Directions: Scan the material and copy out each line where the word "wide" occurs.
--
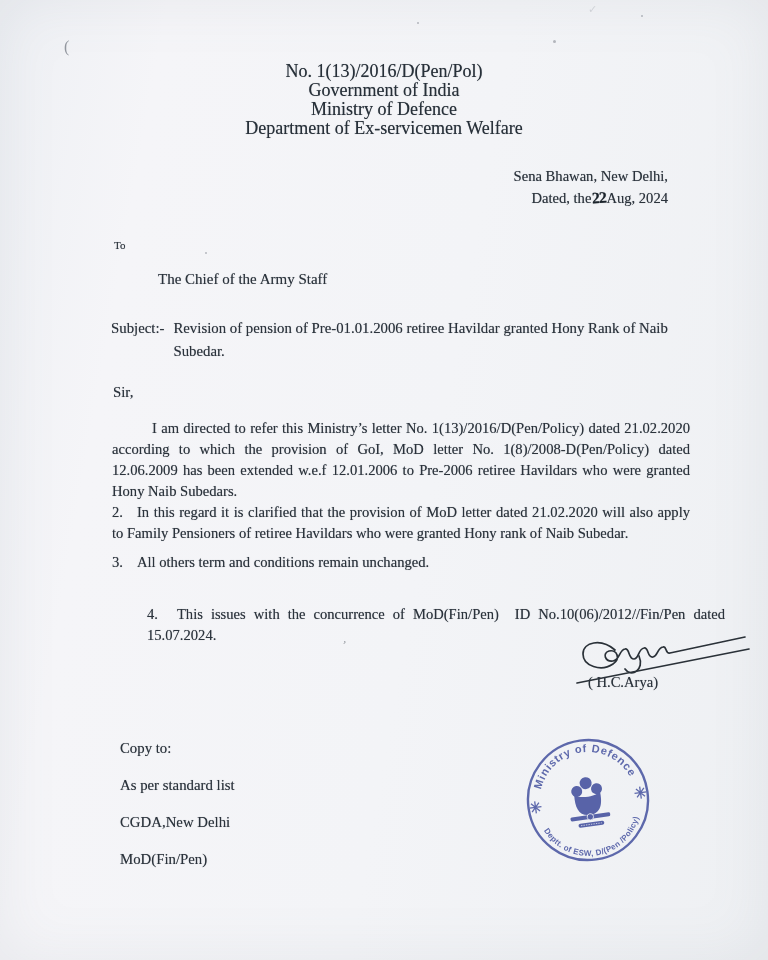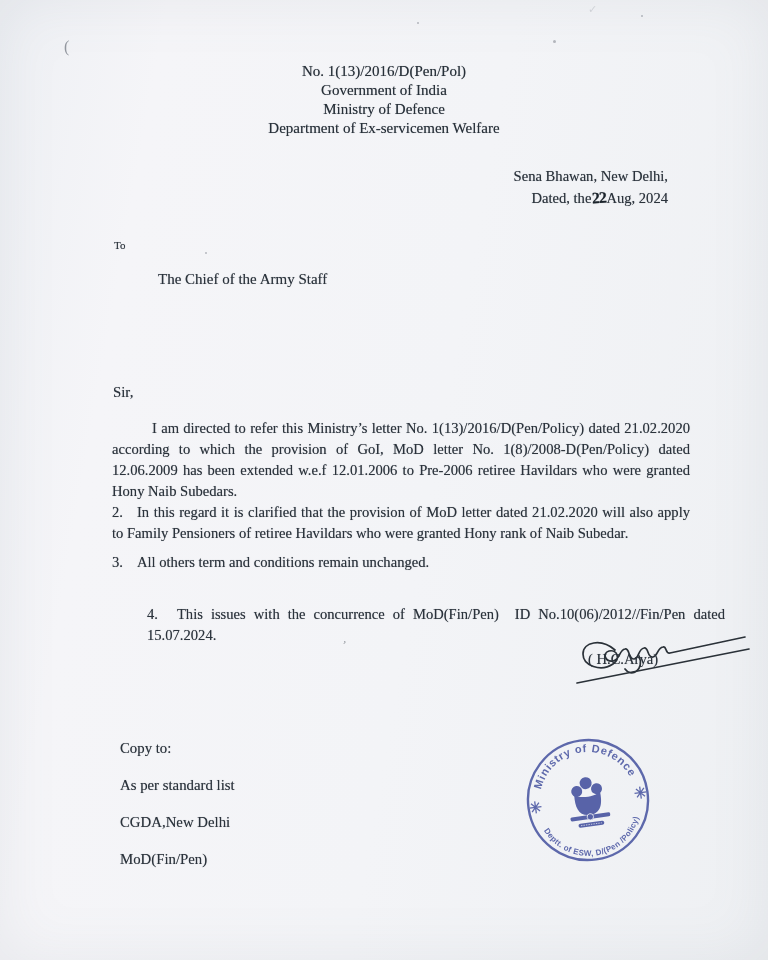--- a/index.html
+++ b/index.html
@@ -5,39 +5,39 @@
   html,body{margin:0;padding:0;background:#d8d8dc;}
   .page{
     position:relative;width:768px;height:960px;overflow:hidden;
     background:linear-gradient(100deg,#eef0f4 0%,#f5f5f8 18%,#f3f4f7 55%,#eef0f3 100%);
     box-shadow:inset 0 0 60px rgba(120,125,140,0.10);
     font-family:"Liberation Serif", serif;
     color:#2b333c;
   }
   .abs{position:absolute;}
   .scan{text-shadow:0 0 0.7px rgba(43,51,60,0.55);}
-  .header-block{top:62px;left:0;width:100%;text-align:center;font-size:15px;line-height:19px;color:#273039;}
+  .header-block{top:62px;left:0;width:100%;text-align:center;font-size:18px;line-height:19px;color:#273039;}
   .date-block{top:165px;right:100px;text-align:right;font-size:14.6px;line-height:22px;}
   .hand-day{
     display:inline-block;font-weight:700;font-size:16px;letter-spacing:-1px;
     transform:rotate(-4deg);margin:0 0 0 1px;color:#1b232b;
   }
   .to-label{top:239px;left:114px;font-size:11px;}
   .addressee{top:271px;left:158px;font-size:15px;}
   .subject-block{top:317px;left:111px;width:592px;display:flex;gap:9px;font-size:14.8px;line-height:23px;}
   .subject-label{white-space:nowrap;}
   .salutation{top:384px;left:113px;font-size:14.8px;}
   .para{left:112px;width:578px;text-align:justify;font-size:14.6px;line-height:21px;}
   .para1{top:403px;text-indent:40px;}
   .para2{top:487px;}
   .para3{top:537px;}
   .para4{top:589px;margin-left:35px;}
   .num{margin-right:14px;}
   .num-wide{margin-right:19px;}
-  .sig-name{top:651px;left:570px;width:106px;text-align:center;font-size:14.6px;}
+  .sig-name{top:674px;left:570px;width:106px;text-align:center;font-size:14.6px;}
   .sig-desig{top:688px;left:449px;font-size:14.8px;}
   .copy-block{top:740px;left:113px;font-size:14.8px;}
   .copy-block p{margin:0 0 21px 7px;line-height:16px;}
   .stamp-svg{left:514px;top:726px;opacity:0.85;}
   .sign-svg{left:549px;top:622px;}
   .artifact{color:rgba(70,76,88,0.55);}
   .a-paren{top:38px;left:64px;font-size:16px;}
   .a-apos{top:638px;left:342px;font-size:12px;transform:rotate(12deg);}
   .a-tick{top:3px;left:588px;font-size:11px;opacity:0.32;font-family:"DejaVu Sans",sans-serif;}
   .speck{position:absolute;border-radius:50%;background:rgba(62,68,80,0.35);}
@@ -63,20 +63,27 @@
   </div>
 
   <div class="abs date-block scan">
     <div>Sena Bhawan, New Delhi,</div>
     <div><span>Dated, the</span><span class="hand-day">22</span><span>Aug, 2024</span></div>
   </div>
 
   <div class="abs to-label scan">To</div>
   <div class="abs addressee scan">The Chief of the Army Staff</div>
 
+  <div class="abs subject-block scan">
+    <div class="subject-label">Subject:-</div>
+    <div>
+      <div>Revision of pension of Pre-01.01.2006 retiree Havildar granted Hony Rank of Naib</div>
+      <div>Subedar.</div>
+    </div>
+  </div>
 
   <div class="abs salutation scan">Sir,</div>
 
   <p class="abs para para1 scan">I am directed to refer this Ministry’s letter No. 1(13)/2016/D(Pen/Policy) dated 21.02.2020 according to which the provision of GoI, MoD letter No. 1(8)/2008-D(Pen/Policy) dated 12.06.2009 has been extended w.e.f 12.01.2006 to Pre-2006 retiree Havildars who were granted Hony Naib Subedars.</p>
 
   <p class="abs para para2 scan"><span class="num">2.</span><span>In this regard it is clarified that the provision of MoD letter dated 21.02.2020 will also apply to Family Pensioners of retiree Havildars who were granted Hony rank of Naib Subedar.</span></p>
 
   <p class="abs para para3 scan"><span class="num">3.</span><span>All others term and conditions remain unchanged.</span></p>
 
   <p class="abs para para4 scan"><span class="num-wide">4.</span><span>This issues with the concurrence of MoD(Fin/Pen) &nbsp;ID No.10(06)/2012//Fin/Pen dated 15.07.2024.</span></p>

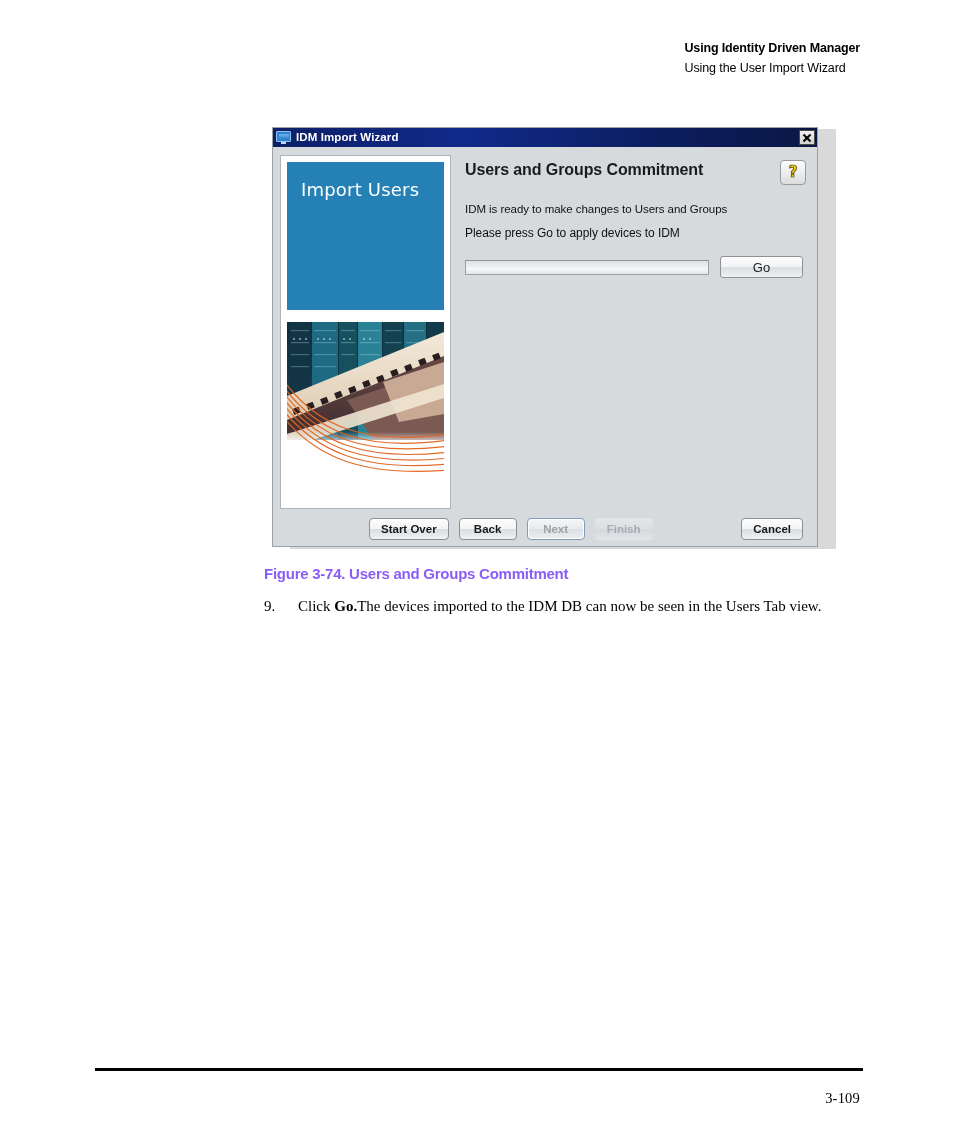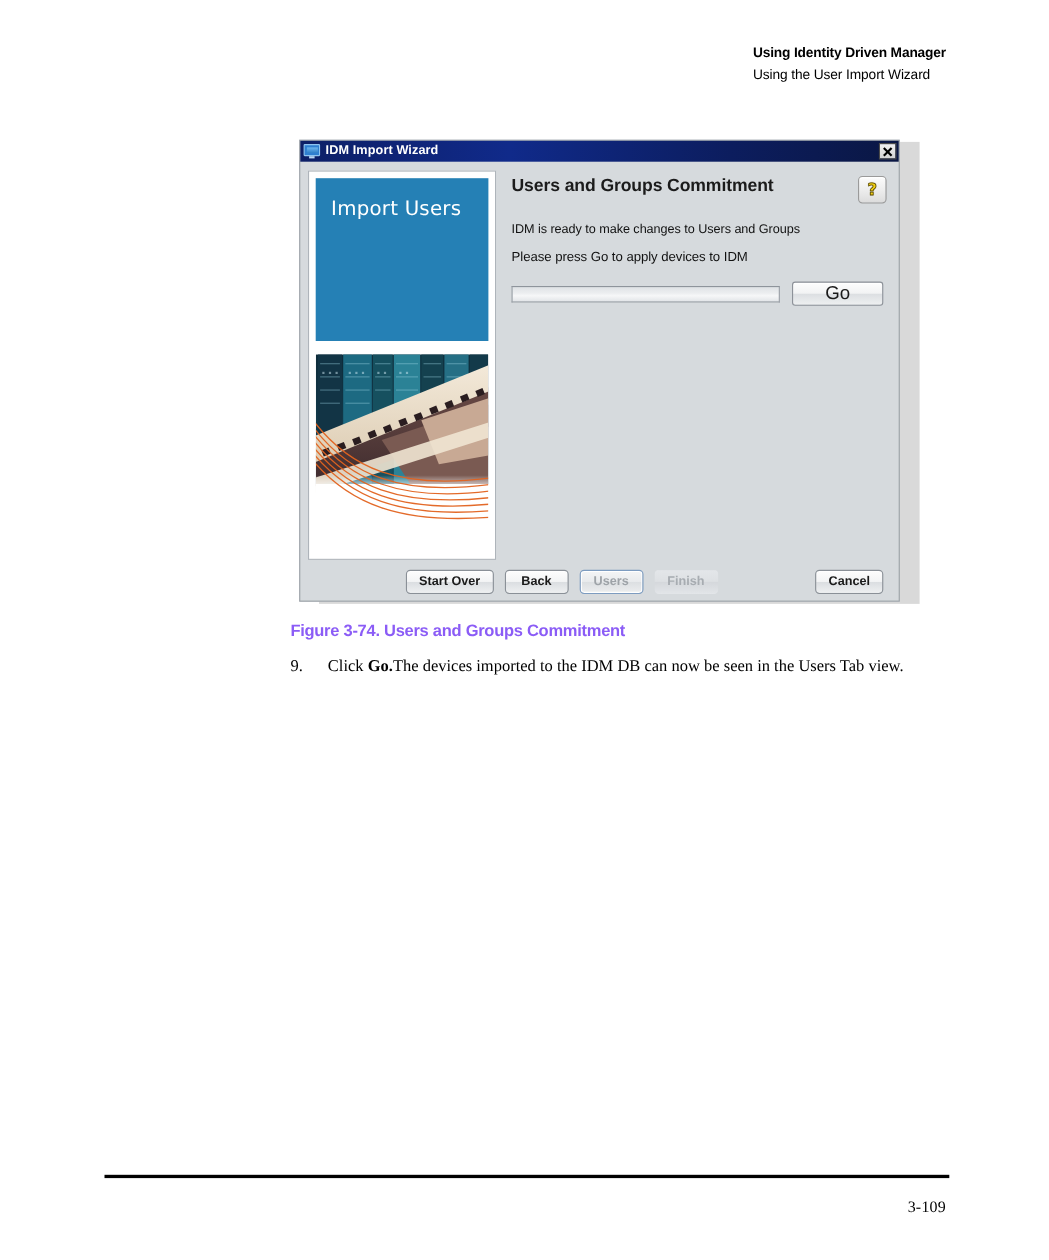--- a/index.html
+++ b/index.html
@@ -258,21 +258,21 @@
     flex: 0 0 auto;
   }
   .go-btn {
     width: 81px;
     height: 20px;
     margin-left: 11px;
     border: 1px solid #8d9299;
     border-radius: 3px;
     background: linear-gradient(to bottom, #fdfdfd 0%, #f2f3f4 48%, #dcdfe2 52%, #eef0f1 100%);
     font-family: "Liberation Sans", sans-serif;
-    font-size: 17px;
+    font-size: 13px;
     color: #1a1a1a;
     display: flex;
     align-items: center;
     justify-content: center;
     flex: 0 0 auto;
     cursor: pointer;
     box-shadow: inset 0 1px 0 #ffffff;
   }
 
   
@@ -528,21 +528,21 @@
           <div class="go-btn">Go</div>
         </div>
       </div>
     </div>
 
     <div class="btn-bar">
       <div class="wbtn enabled">Start Over</div>
       <div class="btn-gap-6"></div>
       <div class="wbtn enabled">Back</div>
       <div class="btn-gap-6"></div>
-      <div class="wbtn focused">Users</div>
+      <div class="wbtn focused">Next</div>
       <div class="btn-gap-6"></div>
       <div class="wbtn disabled">Finish</div>
       <div class="btn-spring"></div>
       <div class="wbtn enabled">Cancel</div>
     </div>
   </div>
 </div>
 
 <div class="fig-caption">Figure 3-74. Users and Groups Commitment</div>
 

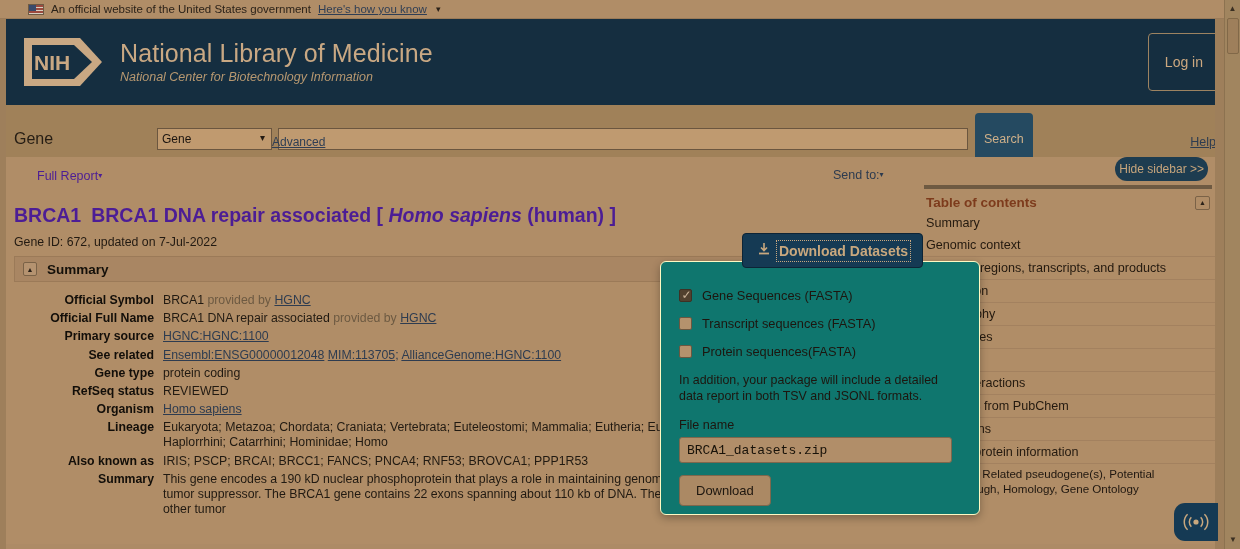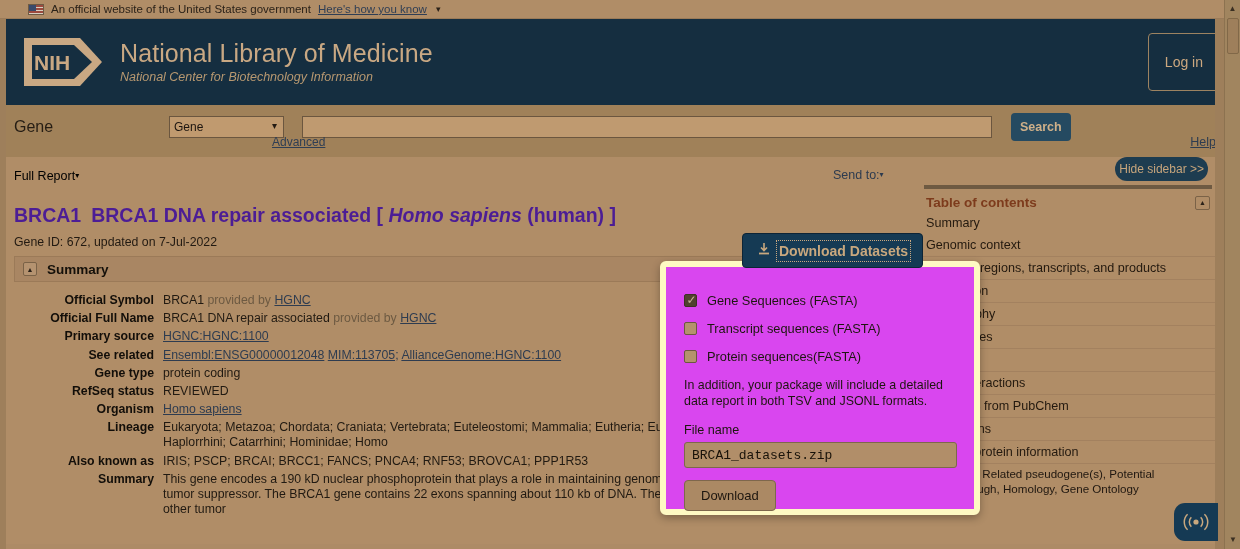--- a/index.html
+++ b/index.html
@@ -43,49 +43,49 @@
   .brand-text { line-height: 1.05; }
   .brand-title { font-size: 25px; color: #c9a883; letter-spacing: .1px; }
   .brand-sub { font-size: 12.5px; color: #b79870; font-style: italic; margin-top: 4px; }
   .login-btn {
     border: 1px solid #9d8361; color: #cda87f; background: transparent;
     border-radius: 4px; padding: 20px 16px; font-size: 14px; cursor: pointer;
   }
 
   
   .search-band { background: #a08159; padding: 8px 0 6px 0; height: 52px; position: relative; }
-  .search-row { display: flex; align-items: center; gap: 12px; padding-left: 14px; }
+  .search-row { display: flex; align-items: center; gap: 0; padding-left: 14px; }
   .db-title { font-size: 16px; color: #251d14; width: 140px; }
   .db-select {
     width: 115px; height: 22px; font-size: 12px; background: #c09a6f;
     border: 1px solid #6b563f; color: #1c1510; padding-left: 4px;
     appearance: none; border-radius: 0; font-family: "Liberation Sans", sans-serif;
     position: relative;
   }
   .select-wrap { position: relative; width: 115px; margin-left: 3px;}
   .select-wrap .caret {
     position: absolute; right: 7px; top: 4px; font-size: 10px; color: #241b13; pointer-events: none;
   }
   .search-input {
     height: 22px; width: 690px; margin-left: 6px; background: #bf9a70;
     border: 1px solid #6b563f; font-size: 12px; padding: 0 4px; color: #1c1510;
   }
   .search-btn {
     margin-left: 7px; background: #254a61; color: #cfb089; border: none;
-    border-radius: 4px; font-size: 12.5px; font-weight: bold; padding: 7px 9px; cursor: pointer;
+    border-radius: 4px; font-size: 12.5px; font-weight: normal; padding: 19px 9px; cursor: pointer;
   }
   .advanced { position: absolute; left: 272px; top: 30px; font-size: 12px; color: #2f3e54; }
   .help-link { position: absolute; right: 24px; top: 30px; font-size: 12.5px; color: #2e3c50; }
 
   
   .toolbar {
     height: 38px; background: #b08d67; position: relative;
     display: flex; align-items: center; padding: 0 14px;
   }
-  .full-report { font-size: 12.5px; color: #000000; }
+  .full-report { font-size: 12.5px; color: #4c1d95; margin-left: 23px; }
   .send-to { position: absolute; left: 833px; top: 11px; font-size: 12.5px; color: #2d3b4f; }
   .tri-down { font-size: 8px; vertical-align: 2px; }
   .hide-sidebar {
     position: absolute; right: 32px; top: 0px;
     background: #1d3c50; color: #c7a57c; border-radius: 12px;
     font-size: 12px; padding: 5px 4px; cursor: pointer; border: none;
   }
 
   
   .body-area { position: relative; background: #b08d67; height: 349px; }
@@ -152,21 +152,21 @@
     position: absolute; left: 742px; top: 233px; z-index: 40;
     background: #153a54; border: 1px solid #0d2436; border-radius: 4px;
     color: #c9a87e; font-size: 14px; font-weight: bold; padding: 8px 14px;
     display: flex; align-items: center; gap: 8px; cursor: pointer;
   }
   .download-btn .inner-focus {
     outline: 1px dotted #caa87f; outline-offset: 2px; display: block;
   }
   .popover {
     position: absolute; left: 660px; top: 261px; width: 320px; height: 254px; z-index: 30;
-    background: #d946ef; border: 6px solid #fef9c3;
+    background: #0f766e; border: 1px solid #fef9c3;
     border-radius: 6px; box-shadow: 0 3px 9px rgba(0,0,0,0.30);
     padding: 26px 18px 14px 18px;
   }
   .cb-row { display: flex; align-items: center; gap: 10px; margin-bottom: 13px; }
   .cb {
     width: 13px; height: 13px; border: 1px solid #6c5740; background: #b5926d;
     border-radius: 2px; flex: none; position: relative;
   }
   .cb.checked { background: #51412f; border-color: #3e3124; }
   .cb.checked::after {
--
Problem solution:
   .num-wide{margin-right:19px;}
   <p class="abs para para4 scan"><span class="num-wide">4.</span><span>This issues with the concurrence of MoD(Fin/Pen) &nbsp;ID No.10(06)/2012//Fin/Pen dated 15.07.2024.</span></p>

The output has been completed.